Model Mandana Shahoon has a deep personal connection to Iran.
She currently lives in Stockholm, but the importance of her familial ties to the country and her cultural heritage, makes the connection to Iran a place from which she understands herself.
Following the death of the kurdish woman Jina Mahsa Amini in September 2022, protests erupted across Iran.
The events have now evolved into the largest civil rights movement in Iran since the revolution in 1979, uniting the Iranians and igniting outcry around the world and across social media.
We got the chance to ask Mandana about the current events and her hopes for the future of Iran. Speaking up about this matter and taking a stance against the regime is a sacrifice she’s ready to take for spreading awareness, that might cost her possibility to ever visit her home country and relatives again.
You have a very personal relationship with Iran, what does this connection mean to you?
Everything, Iran is my motherland. My connection with Iran makes me understand myself and my heritage. I also have most of my relatives in Iran who mean the world to me, especially my grandmother.
How do you think the protesters in Iran draw strength to continue demonstrating despite the danger they are in?
The protesters know what future is ahead of them and what Iran could be if they get rid of the fundamentalist regime. Iranian women are amongst the most educated people of the Middle East, they have a 97% literacy rate, they make up 65% of university graduates and 70% of stem graduates, which is more than any other country. The women of Iran have been able to accomplish this under horrible circumstances, constant discrimination, and gender apartheid. Women that, despite great amounts of discrimination, torture, and injustice throughout these years, still strived and fought for education, equality and freedom. This time, all of Iran is united, and the men are fighting alongside women. The people of Iran say they do not have anything to lose, and they are not afraid of dying for what they believe in, which is “women life freedom, man homeland prosperity”.
Do you have any tips for how individuals can join in the effort to support Iranian women wherever they are?
On a personal level my suggestion is to show support and ask questions. If you know an Iranian or a Kurd from the Iranian region of Kurdistan, ask them how they are doing. On a global level, I recommend seeking information - again, be curious. Ask yourself, how can I make a change, how can I have an impact?
I won’t tell anyone what to do since everyone should find out what works for them, by themselves. Maybe it’s spreading information through social media, maybe it’s signing petitions, if you’re an artist maybe it’s creating art, if you have money maybe it’s donating money to trusted foundations, if you’re a company owner maybe it’s running a campaign for bringing awareness to the topic, if you’re religious maybe it’s saying a prayer.
What I’m trying to say is that every person can do something, but it is up to themselves to figure out how. One thing is clear though, that bringing awareness and attention to the matter has played a major role when it comes to supporting our revolution. Attention and efforts through social media have led to the Islamic republic being condemned from the UN commission on the status of women, a position they have had through the years, even though the women in my homeland are worth the half of a man in court.

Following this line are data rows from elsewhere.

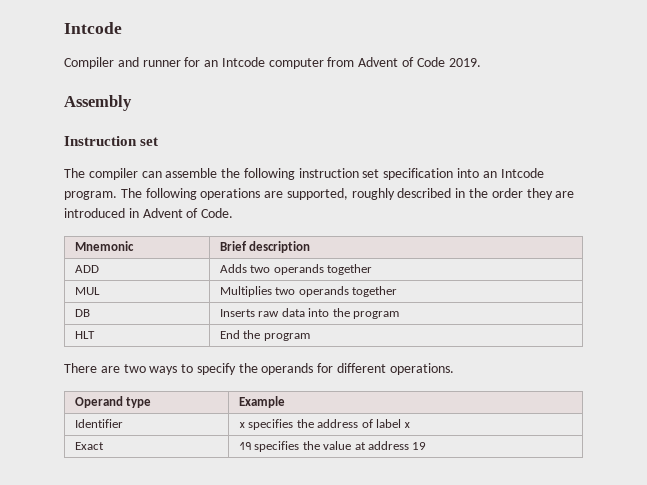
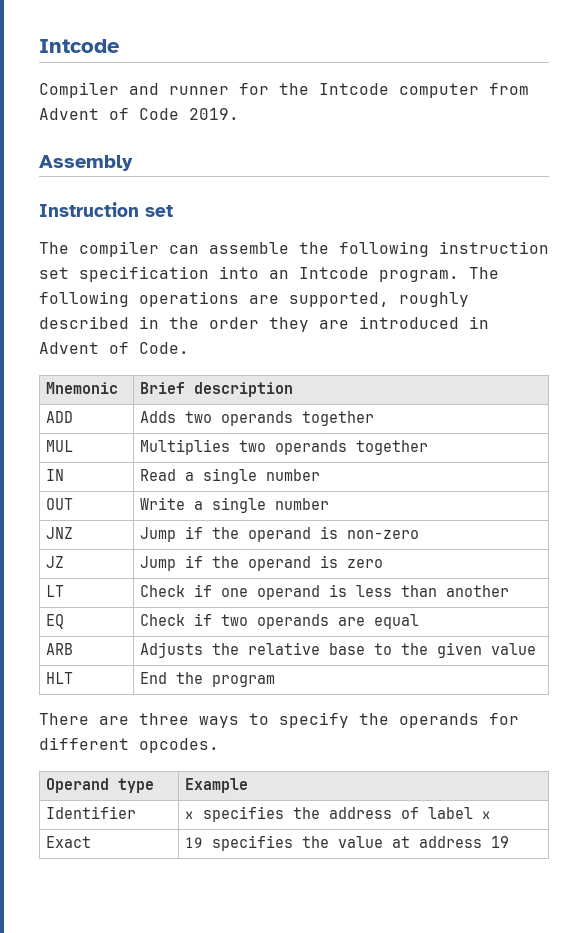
[204,60,219,67] an -> [279,83,309,95] the
[75,309,91,317] [220,308,399,319] DB | Inserts raw data into the program -> [46,469,65,481] [140,468,321,484] [46,498,74,510] [140,497,330,513] [46,527,74,539] [140,526,420,542] [46,556,65,568] [140,555,384,571] [46,585,65,597] [140,584,510,600] [46,614,65,629] [140,613,420,629] [46,643,74,655] [140,642,537,658] IN | Read a single number // OUT | Write a single number // JNZ | Jump if the operand is non-zero // JZ | Jump if the operand is zero // LT | Check if one operand is less than another // EQ | Check if two operands are equal // ARB | Adjusts the relative base to the given value
[123,364,146,373] two -> [139,713,189,725] three
[389,363,454,375] operations. -> [139,738,219,753] opcodes.

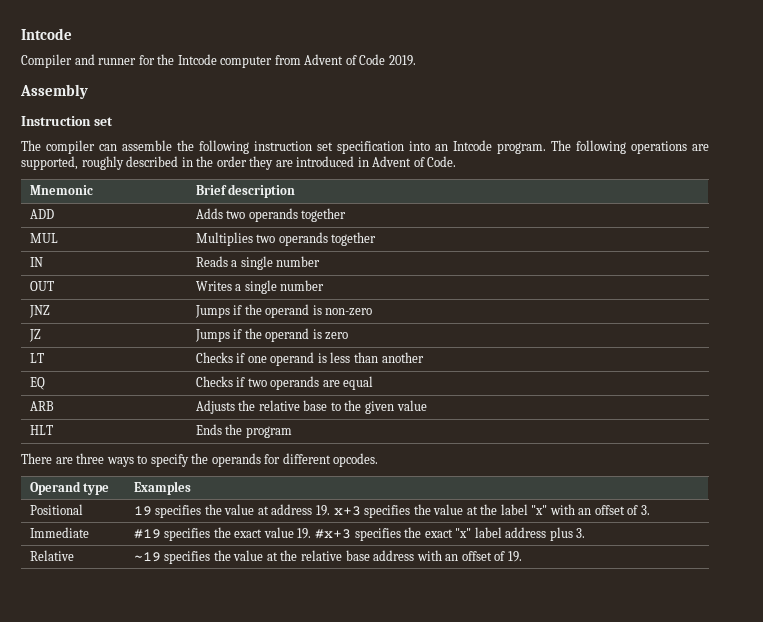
[140,469,177,481] Read -> [195,256,228,267] Reads
[140,497,186,510] Write -> [195,281,232,291] Writes
[140,527,177,542] Jump -> [194,305,230,318] Jumps
[140,556,177,571] Jump -> [194,329,230,342] Jumps
[140,585,186,597] Check -> [195,352,233,363] Checks
[140,614,186,626] Check -> [195,376,233,387] Checks
[140,672,168,684] End -> [195,424,222,435] Ends
[185,778,249,793] [46,806,137,819] [185,806,492,822] [46,836,92,848] Example // Identifier | x specifies the address of label x // Exact -> [133,481,191,495] [29,504,83,515] Examples // Positional
[491,836,510,848] 19 -> [315,504,650,518] [29,527,89,538] [133,527,586,541] [29,550,74,561] [133,550,522,564] 19. x+3 specifies the value at the label "x" with an offset of 3. // Immediate | #19 specifies the exact value 19. #x+3 specifies the exact "x" label address plus 3. // Relative | ~19 specifies the value at the relative base address with an offset of 19.

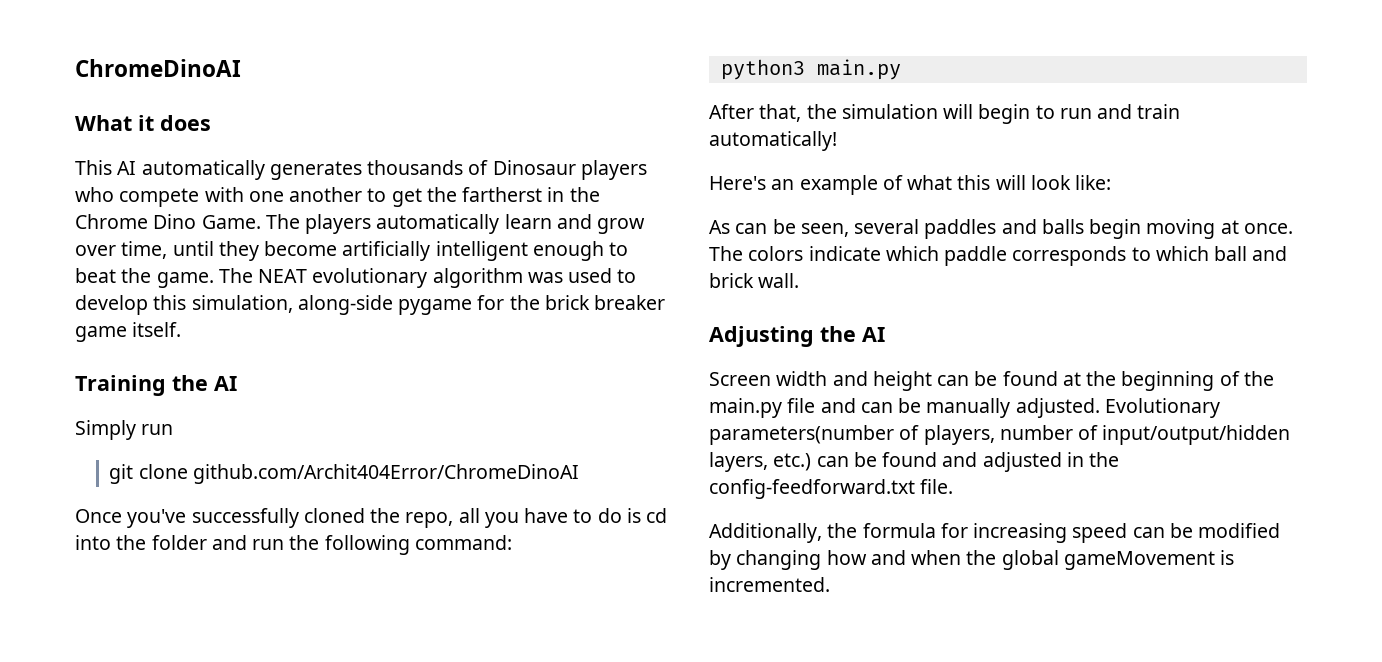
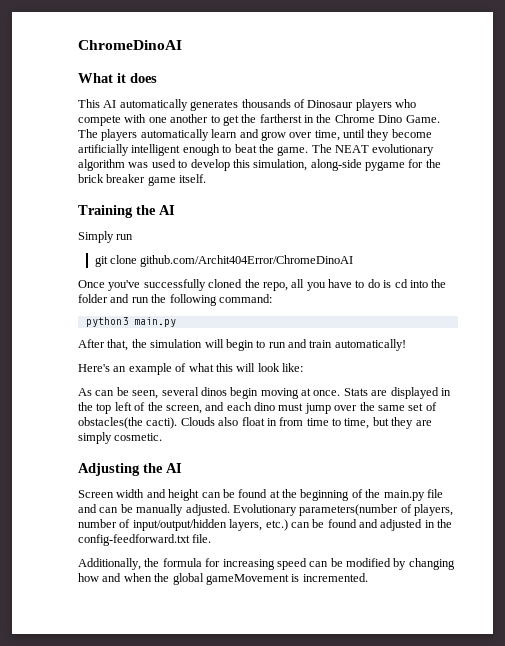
[924,219,1084,239] paddles and balls -> [200,387,227,396] dinos
[709,246,1288,266] [709,273,800,288] The colors indicate which paddle corresponds to which ball and brick wall. -> [343,387,451,399] [78,402,437,414] [78,417,432,429] [78,432,163,444] Stats are displayed in the top left of the screen, and each dino must jump over the same set of obstacles(the cacti). Clouds also float in from time to time, but they are simply cosmetic.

Are there any good sources you can recommended for people who want to keep informed on the situation?
It depends on which language you seek the information in. If you can read and understand Swedish @iranrevolution.sweden is a good source, recently they've been posting in English as well, when it comes to English sources @golfarahani is a good source and @middleeastmatters.
What is your hope for Iran moving forward?
In the name of God of rainbows, I wish and hope azadi for Iran, freedom.
I am exhausted of seeing my people being hanged for opposing the regime, or simply existing in a way that opposes the regime. My country has suffered for over 40 years, people have not been free to love who they want, believe in what they want, eat and drink what they want or wear what they want. They are living in a country ruled by one of the world’s most dangerous dictatorships. Iranians cannot speak their mind without risking getting hanged or being hanged for it. Iranians are not their regime, they are brilliant, smart, loving and freedom fighters, they believe in equality, human rights, and democracy. I wish to see my country being reflected by its people and not by its oppressors in the future.